Tutorials: Chromosome Nuclear Landmarks Optimization¶
Import the necessary packages¶
[1]:
import sys
import numpy as np
import sklearn.cluster as sk
import matplotlib.pyplot as plt
import copy
import subprocess
import scipy.stats
import warnings
import MDAnalysis as mda
from openNucleome.utils import DamID_TSASeq_calculation
Compute the simulated DamID and TSASeq¶
In the next step, we calculated the DamID and TSASeq with the function “openNucleome.utils.DamID_TSASeq_calculation” and the trajectory “OpenNucleome/tutorials/HFF_100KB/SphericalNucleus /LangevinDynamics/reduced_traj.dcd”, which contains 50 frames totally
[2]:
### DamID_TSASeq_calculation(traj_data, gLength, maternalIdx, paternalIdx, start_frame, end_frame)
# gLengthFile.txt: The difference between each two neighboring values in the file represents the length of the chromosome
# maternalIdxFile.txt: Index of each maternal chromosome
# paternalIdxFile.txt: Index of each paternal chromosome
damid_simulated, tsaseq_simulated, n_clusters = DamID_TSASeq_calculation("reduced_traj.dcd", "mol_info/gLengthFile.txt", "mol_info/maternalIdxFile.txt",
"mol_info/paternalIdxFile.txt", 0, 50)
[3]:
# Defined some important variables
run_number = 1
N_chr_beads = 60642 #Number of chromosome particles
N_nucleolus_particles = 300 #The number of nucleolus particles
N_speckles_particles = 1600 #The number of speckle particles
N_lamina_particles = 8000 #The number of lamina particles
radius_nucleus = 13.0 #The radius of cell nucleus, 13.0 (LJ unit) = 5.0 µm
"""Info files"""
gLength = np.loadtxt("mol_info/gLengthFile.txt",dtype=int) #The difference between each two neighboring values
#in the file represents the length of the chromosome
maternalIdx = np.loadtxt("mol_info/maternalIdxFile.txt",dtype=int) #Index of each maternal chromosome
paternalIdx = np.loadtxt("mol_info/paternalIdxFile.txt",dtype=int) #Index of each paternal chromosome
Load the experimental DamID and TSASeq¶
[4]:
gw_lamina = np.mean(damid_simulated)
gw_speckles = np.mean(tsaseq_simulated)
damid_data_low_res = np.loadtxt("DamID-OE.txt", usecols=[1])
tsa_data_low_res = np.loadtxt("TSA-Seq-OE.txt", usecols=[1])

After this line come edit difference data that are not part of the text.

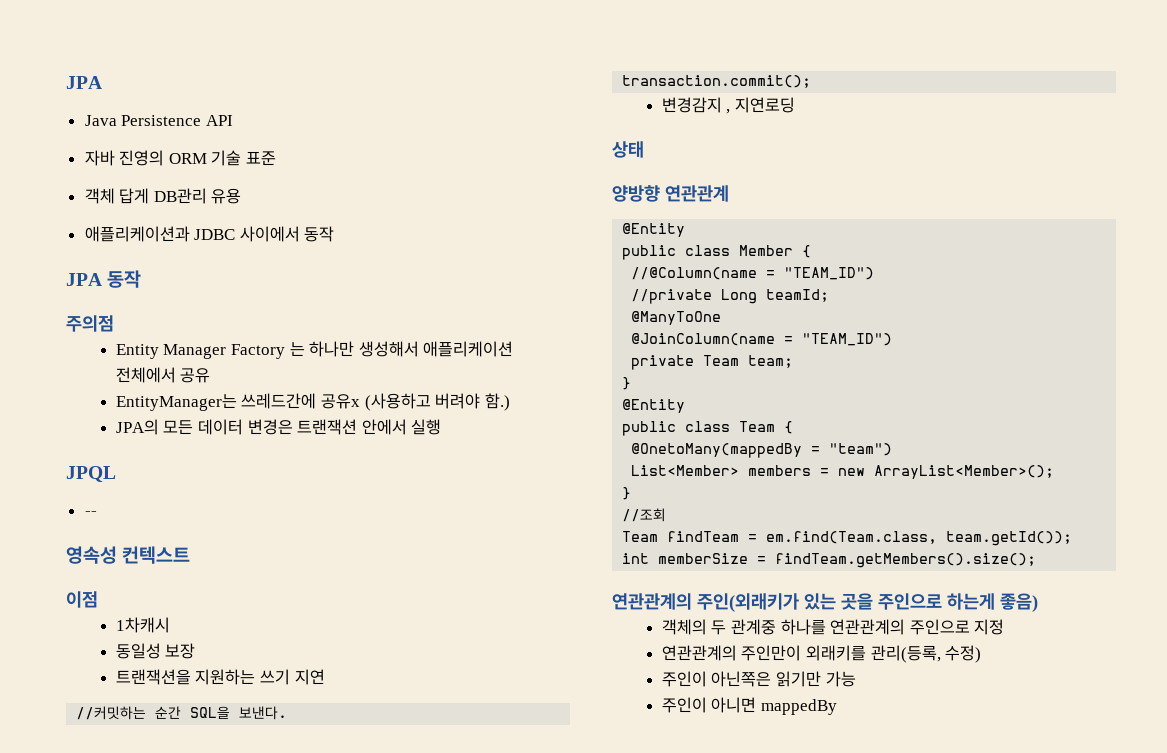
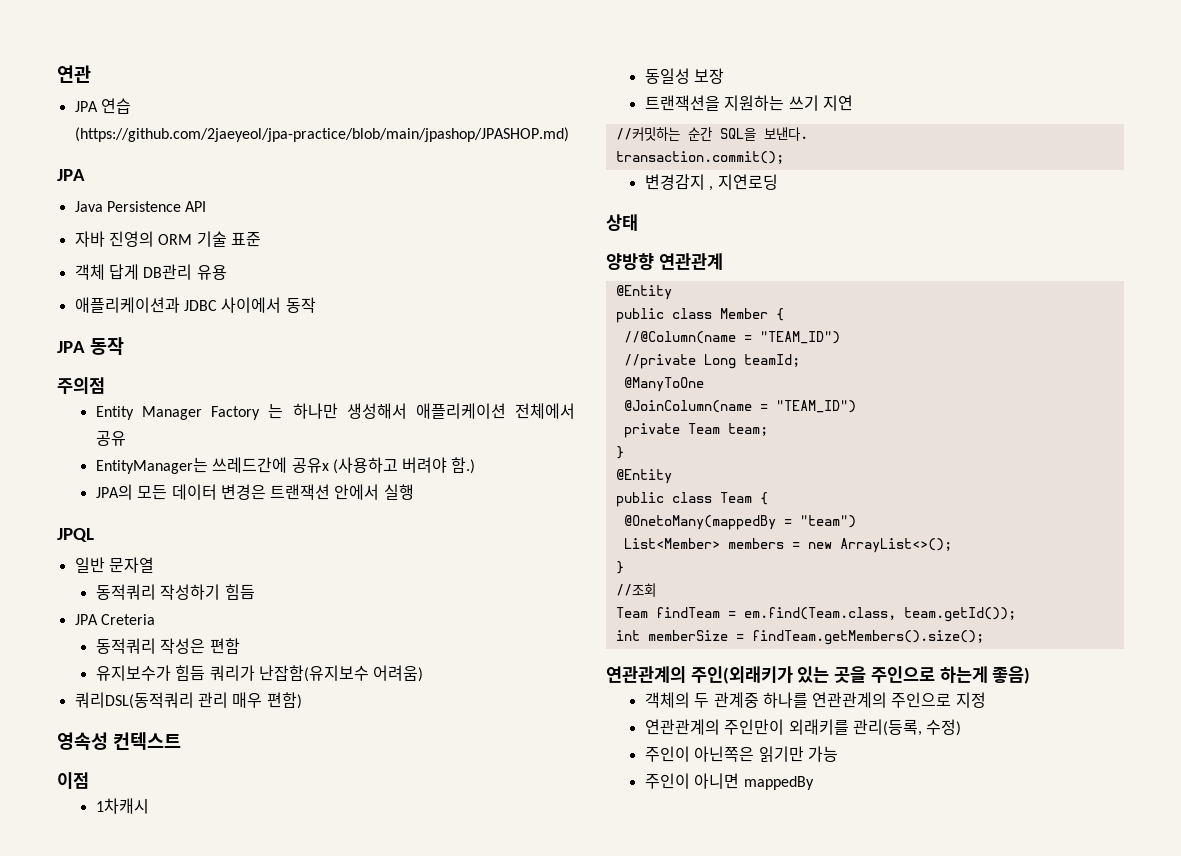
(66, 82) none -> [57,65,91,83] [74,98,131,114] [74,127,569,142] 연관 // JPA 연습 (https://github.com/2jaeyeol/jpa-practice/blob/main/jpashop/JPASHOP.md) //
[84,511,97,516] -- -> [74,557,154,573] [95,584,255,600] [74,614,155,625] [95,638,240,654] [95,665,424,682] [74,692,302,709] 일반 문자열 // 동적쿼리 작성하기 힘듬 // JPA Creteria // 동적쿼리 작성은 편함 // 유지보수가 힘듬 쿼리가 난잡함(유지보수 어려움) // 쿼리DSL(동적쿼리 관리 매우 편함)
[874,465,1055,479] ArrayList<Member>(); -> [839,538,952,553] ArrayList<>();

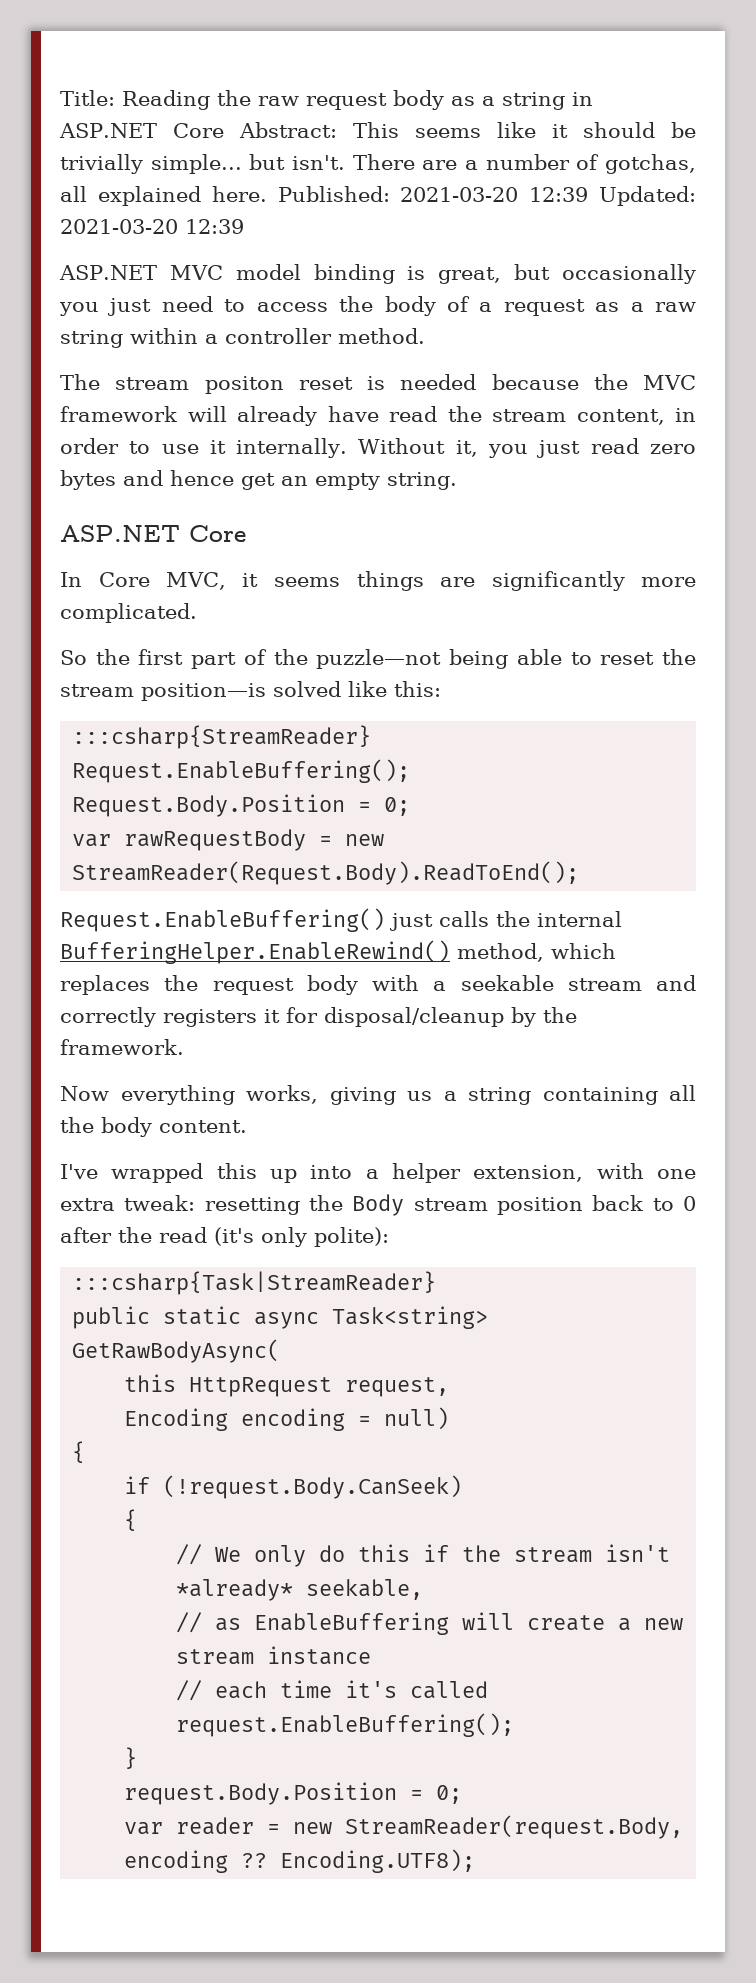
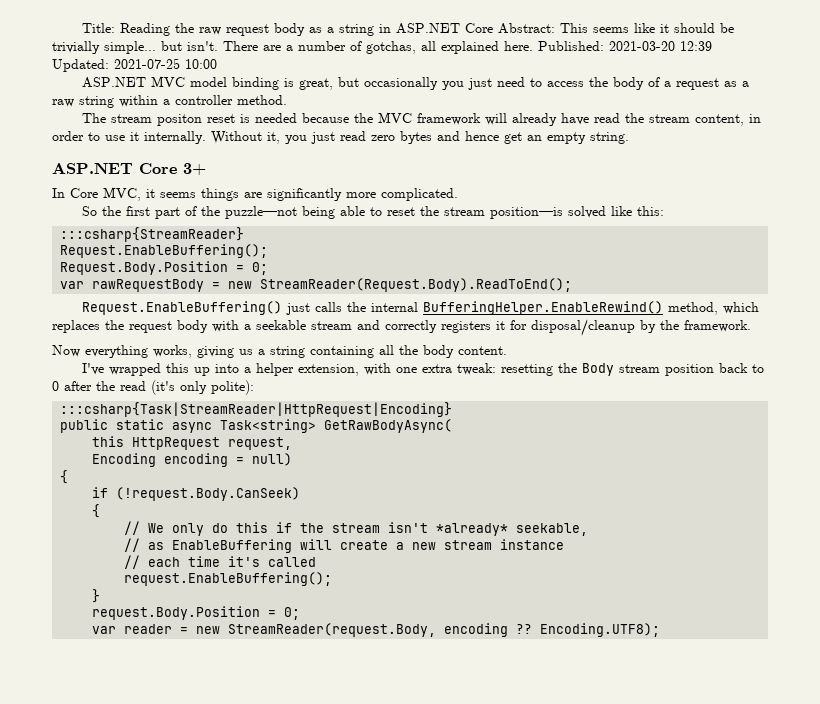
[60,219,244,234] 2021-03-20 12:39 -> [114,58,217,69] 2021-07-25 10:00
(246, 533) none -> [183,163,206,175] 3+
[72,1271,437,1295] :::csharp{Task|StreamReader} -> [60,402,453,417] :::csharp{Task|StreamReader|HttpRequest|Encoding}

damid_data_low_res_haploid = np.zeros(30321) #Haploid results
tsa_data_low_res_haploid = np.zeros(30321) #Haploid results
for i in range(23):
damid_data_low_res_haploid[gLength[i]:gLength[i+1]] = 0.5*(damid_data_low_res[maternalIdx[i][0]-1:maternalIdx[i][1]] +
damid_data_low_res[paternalIdx[i][0]-1:paternalIdx[i][1]]
)
tsa_data_low_res_haploid[gLength[i]:gLength[i+1]] = 0.5*(tsa_data_low_res[maternalIdx[i][0]-1:maternalIdx[i][1]] +
tsa_data_low_res[paternalIdx[i][0]-1:paternalIdx[i][1]]
)
expt_dam = damid_data_low_res_haploid*gw_lamina
expt_tsa = tsa_data_low_res_haploid*gw_speckles
update_chr_list = np.array([i for i in range(1,23)])
update_chr_list -= 1
Adam optimization¶
[5]:
##DamID part
m_dw_dam = np.loadtxt('adam_chr_NL_param/%02d/mdw_dam.txt'%(run_number-1))
v_dw_dam = np.loadtxt('adam_chr_NL_param/%02d/vdw_dam.txt'%(run_number-1))
m_db_dam = np.loadtxt('adam_chr_NL_param/%02d/mdb_dam.txt'%(run_number-1))
v_db_dam = np.loadtxt('adam_chr_NL_param/%02d/vdb_dam.txt'%(run_number-1))
beta1_dam = 0.9
beta2_dam = 0.999
epsilon_dam = 1e-8
eta_dam = 0.01
t_dam = int(np.loadtxt('adam_chr_NL_param/%02d/t_dam.txt'%(run_number-1)))
grad_dam = -damid_simulated + expt_dam
[6]:
# START TO DO THE ADAM OPTIMIZATION
# momentum beta 1
# *** weights *** #
m_dw_dam = beta1_dam*m_dw_dam + (1-beta1_dam)*grad_dam
# *** biases *** #
m_db_dam = beta1_dam*m_db_dam + (1-beta1_dam)*grad_dam
# rms beta 2
# *** weights *** #
v_dw_dam = beta2_dam*v_dw_dam + (1-beta2_dam)*(grad_dam**2)
# *** biases *** #
v_db_dam = beta2_dam*v_db_dam + (1-beta2_dam)*grad_dam
# We save the updated parameters in Adam for the next iteration
subprocess.call(["mkdir -p adam_chr_NL_param/%02d"%(run_number)],shell=True,stdout=subprocess.PIPE)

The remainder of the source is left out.